→ Aim of the task: Print out the full material below, exact in every line, with no images included.

-*-*-

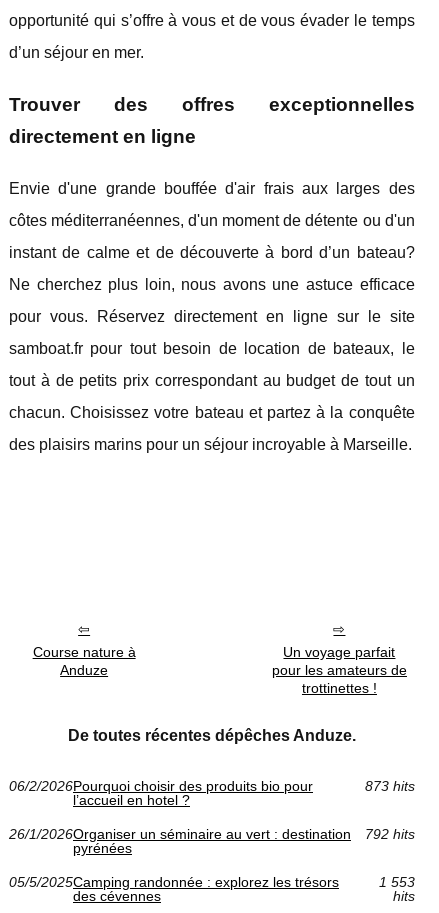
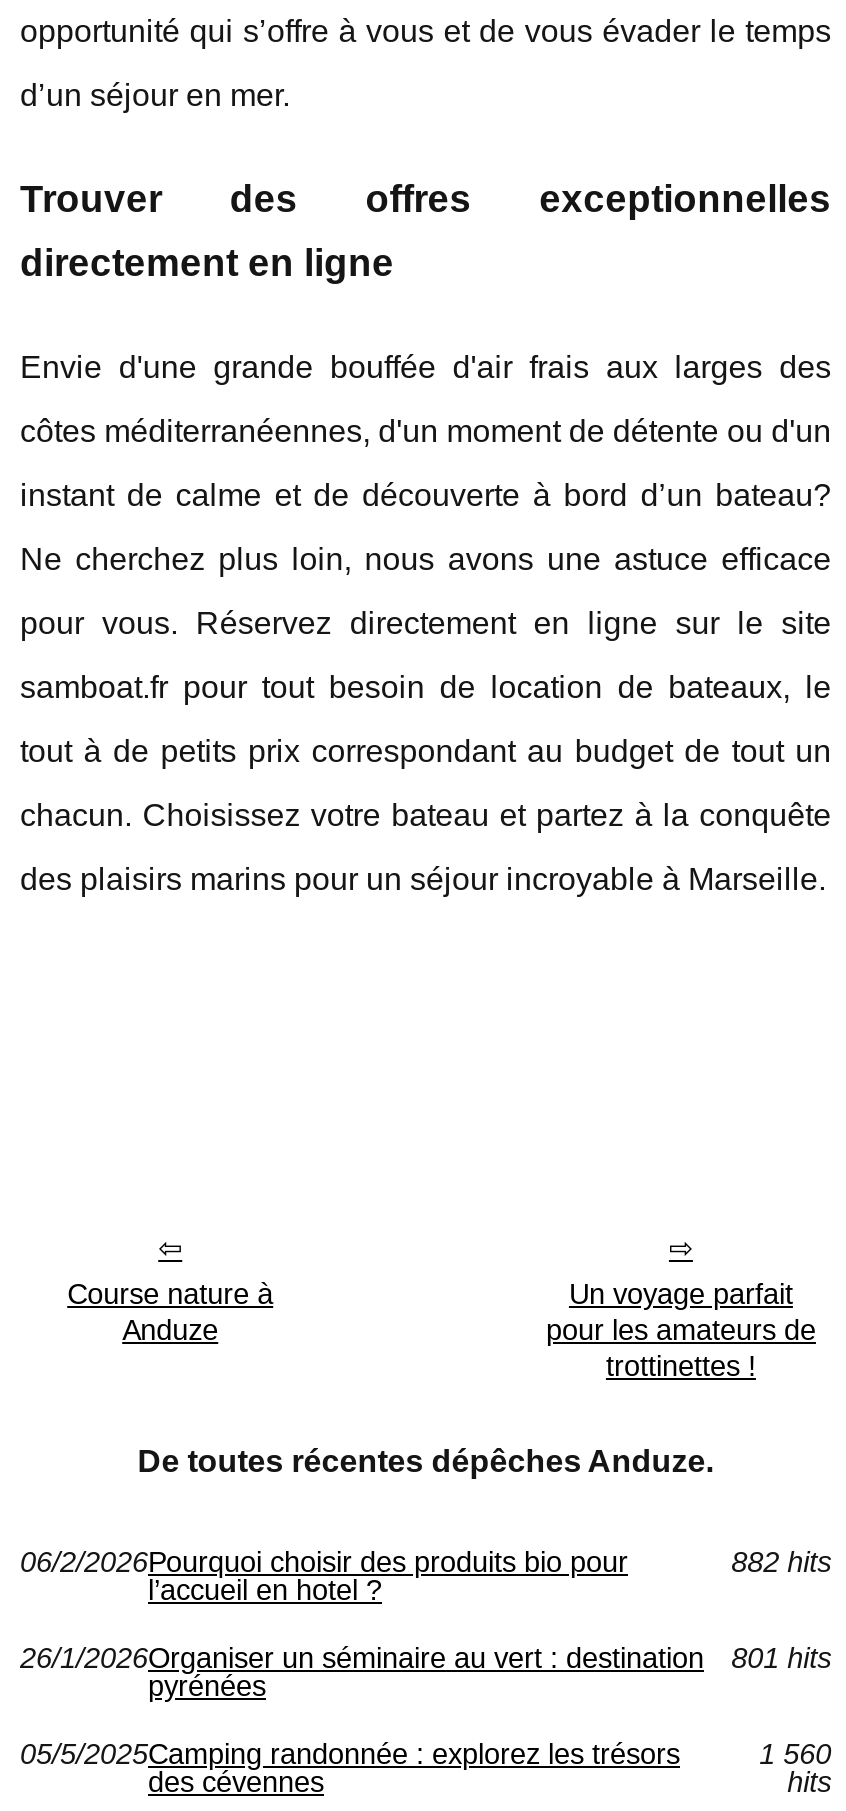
- 873 hits
+ 882 hits

- 26/1/2026Organiser un séminaire au vert : destination 792 hits
+ 26/1/2026Organiser un séminaire au vert : destination 801 hits

- 1 553
+ 1 560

-*-*-

→ Result of this task:
- 873 hits
+ 882 hits

- 26/1/2026Organiser un séminaire au vert : destination 792 hits
+ 26/1/2026Organiser un séminaire au vert : destination 801 hits

- 1 553
+ 1 560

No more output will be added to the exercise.